4.  Start slow and small by “downshifting,” or incorporating elements of minimalism. Don’t try to do everything at once. 

5.  Practice being present (even in the mundane). Even chores such as vacuuming or doing dishes can be meditative. Try eating without your phone or a book at the table, focusing only on your food and any dining companions, and do household work without the TV or a podcast on. See if you can drive in silence.


6.  Create space and margin in your day.
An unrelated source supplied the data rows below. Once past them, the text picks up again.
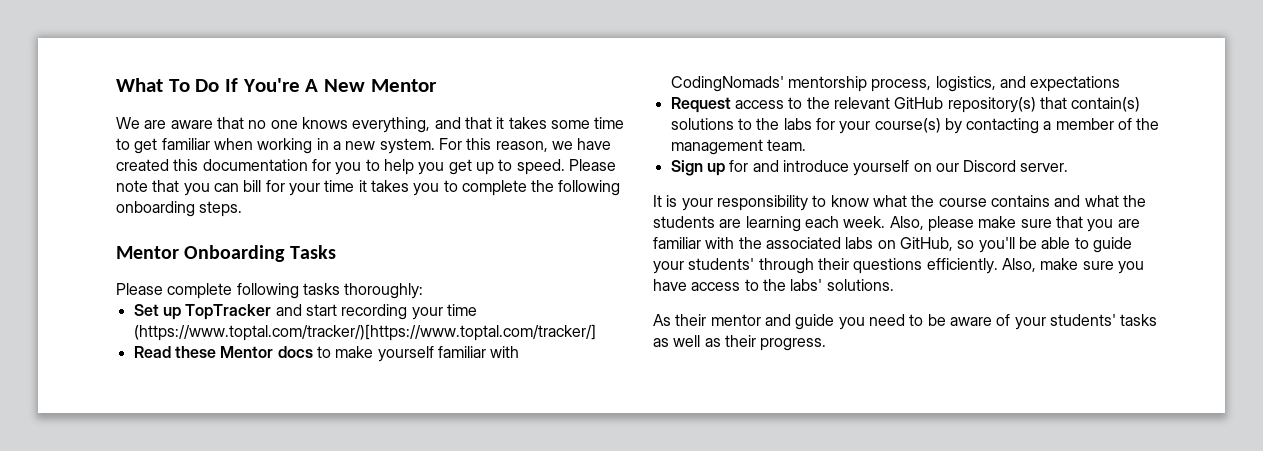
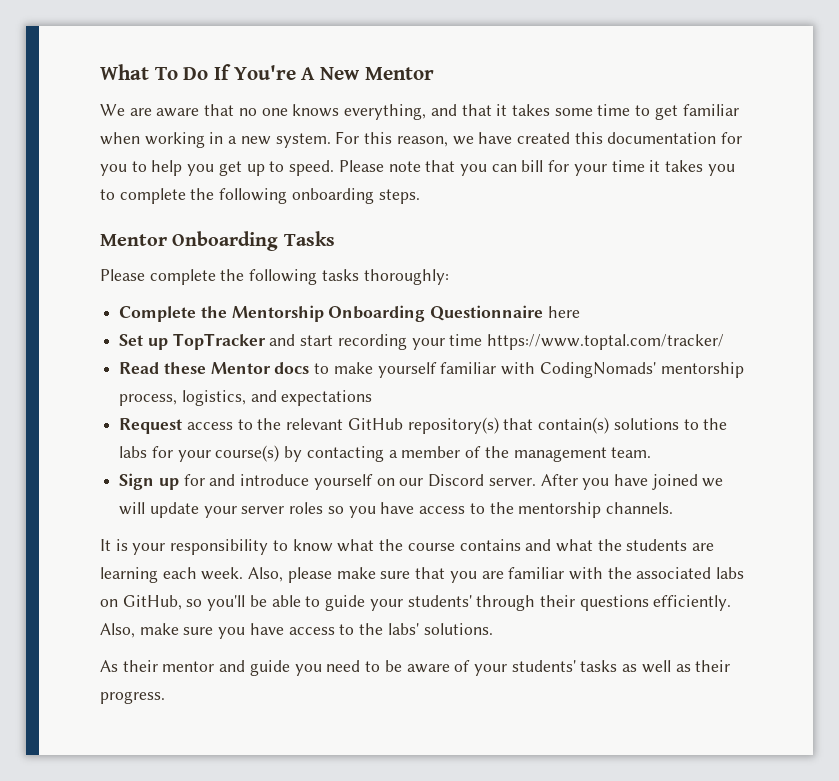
- Please complete following tasks thoroughly:
+ Please complete the following tasks thoroughly:
+ Complete the Mentorship Onboarding Questionnaire here
- Set up TopTracker and start recording your time (https://www.toptal.com/tracker/)[https://www.toptal.com/tracker/]
+ Set up TopTracker and start recording your time https://www.toptal.com/tracker/
+ After you have joined we will update your server roles so you have access to the mentorship channels.

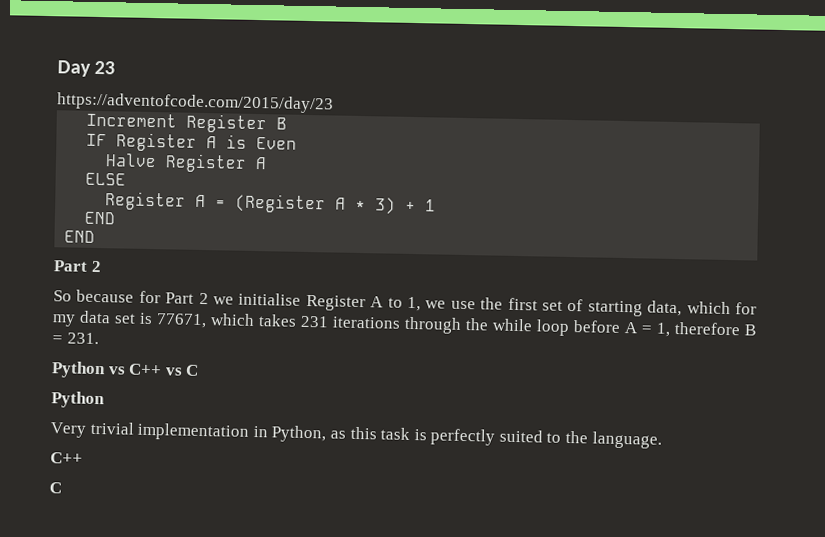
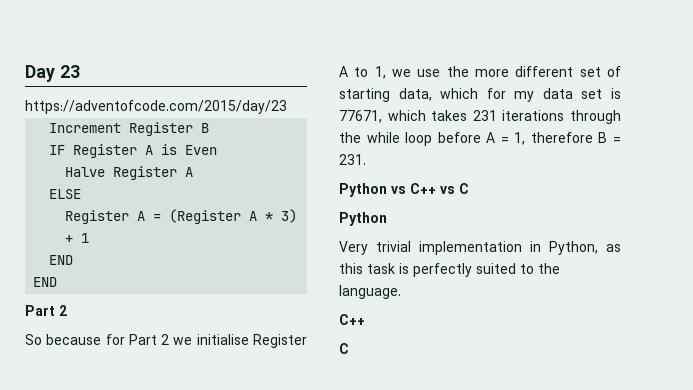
- So because for Part 2 we initialise Register A to 1, we use the first set of starting data, which for my data set is 77671, which takes 231 iterations through the while loop before A = 1, therefore B = 231.
+ So because for Part 2 we initialise Register A to 1, we use the more different set of starting data, which for my data set is 77671, which takes 231 iterations through the while loop before A = 1, therefore B = 231.

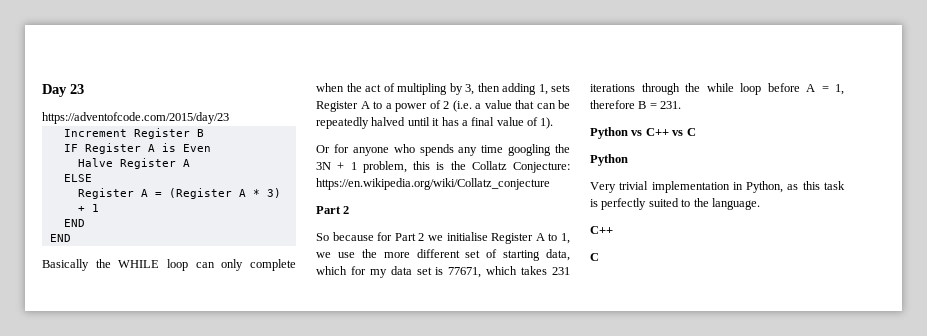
+ Basically the WHILE loop can only complete when the act of multipling by 3, then adding 1, sets Register A to a power of 2 (i.e. a value that can be repeatedly halved until it has a final value of 1).
+ Or for anyone who spends any time googling the 3N + 1 problem, this is the Collatz Conjecture: https://en.wikipedia.org/wiki/Collatz_conjecture

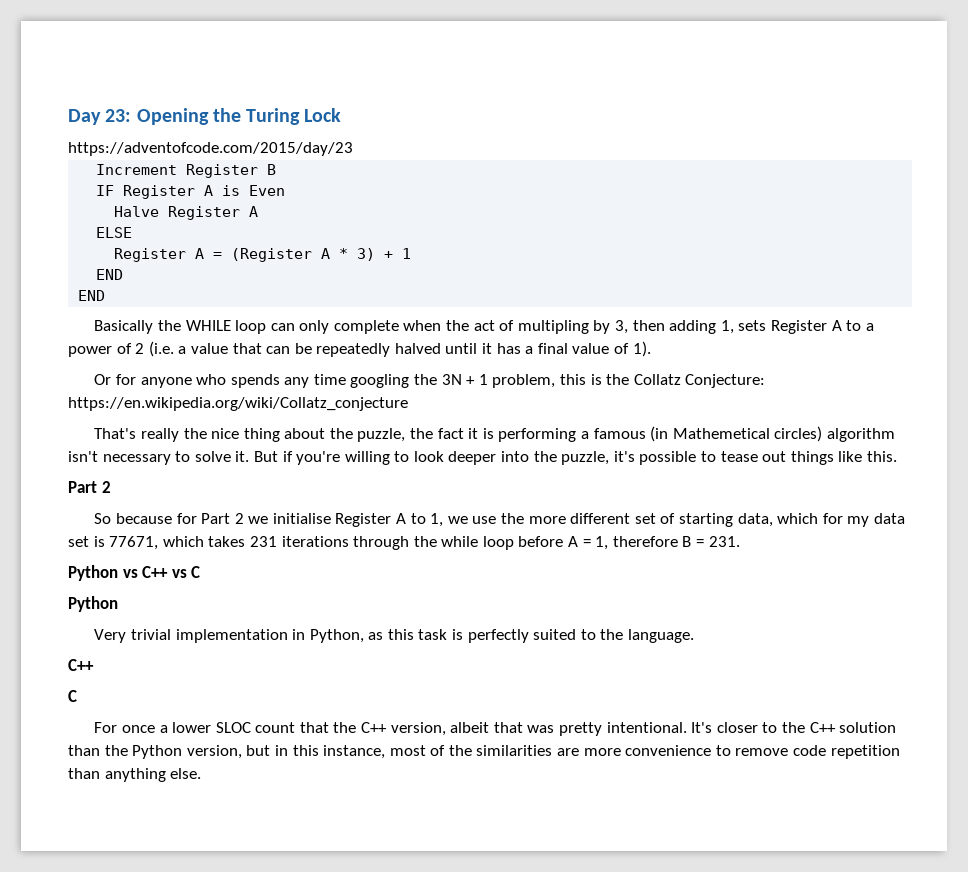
- Day 23
+ Day 23: Opening the Turing Lock
+ That's really the nice thing about the puzzle, the fact it is performing a famous (in Mathemetical circles) algorithm isn't necessary to solve it. But if you're willing to look deeper into the puzzle, it's possible to tease out things like this.
+ For once a lower SLOC count that the C++ version, albeit that was pretty intentional. It's closer to the C++ solution than the Python version, but in this instance, most of the similarities are more convenience to remove code repetition than anything else.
If you have free time, do not rush to fill it. Allow it to remain unscheduled.

7.  Invite a “slow information diet” into your life. Best-selling author Cal Newport (a computer science professor at Georgetown University and a New York Times bestselling author of seven books, including A World Without Email, Digital Minimalism, and Deep Work, which have been published in over 35 languages) says that the purpose of a digital detox or declutter is to help you reset your digital life to something more intentional and meaningful. He recommends a three-step process: 

  • Take a break from optional technologies (for the entire month of January, for example)

  • Identify what really matters (and what you really want to be doing with your time)

  • Reintroduce technology (in an intentional manner)

“During this break,” he says “you’ll confront life directly, without the dulling mediation of a screen, allowing you to rediscover which activities and behaviors really provide value in your life, and which are mindless distractions…In general, the most important thing is to fix some set of rules for the digital declutter that make sense to you. Then do your best to follow these rules, while simultaneously going easy on yourself when the inevitable backslide or exception emerges.”


8.   Commit to putting your life before work. This is a challenging one for many of us. Some suggestions include time blocking (deliberately scheduling white space into your calendar, even if it’s 10 minutes for a meditation or a 20 minute walk or restorative nap) and accepting the truth that the human brain is not wired to multi-task. Close out of your DMs and socials when you’re in a meeting. Turn off email and text notifications and instead choose designated times to check your accounts. Sleep with your phone on airplane mode or turned off. If you need the ringer on at bedtime, put your phone in another nearby room or the hallway and silence non-essential notifications.

9.  Get outside. “An EPA study found that Americans spend approximately 90 percent of their time indoors…We are, after all, animals, and it’s hard to forget that, even if some try real hard, surrounding themselves with walls, metal, glass, and screens. Those people tend to pay a price, often with their health and quality of life.” — Walking even 20 minutes a day, preferably in a natural setting, is a powerfully restorative practice. Current research also supports the importance of maintaining a healthy circadian rhythm (your 24-hour sleep-wake cycle). Even two minutes of early morning sunlight exposure (sit or stand outside facing east or walk toward the sun, without sunglasses, glasses or contacts in order to receive the full spectrum of sunlight) helps the body make cortisol, as well as dopamine and serotonin (which will later convert to melatonin, helping you sleep soundly). Blue light from screens interrupts our circadian rhythms and contributes to anxiety and sleeplessness. Regulating our circadian rhythms, and powering down all screens an hour before bedtime increases quality of sleep and overall health.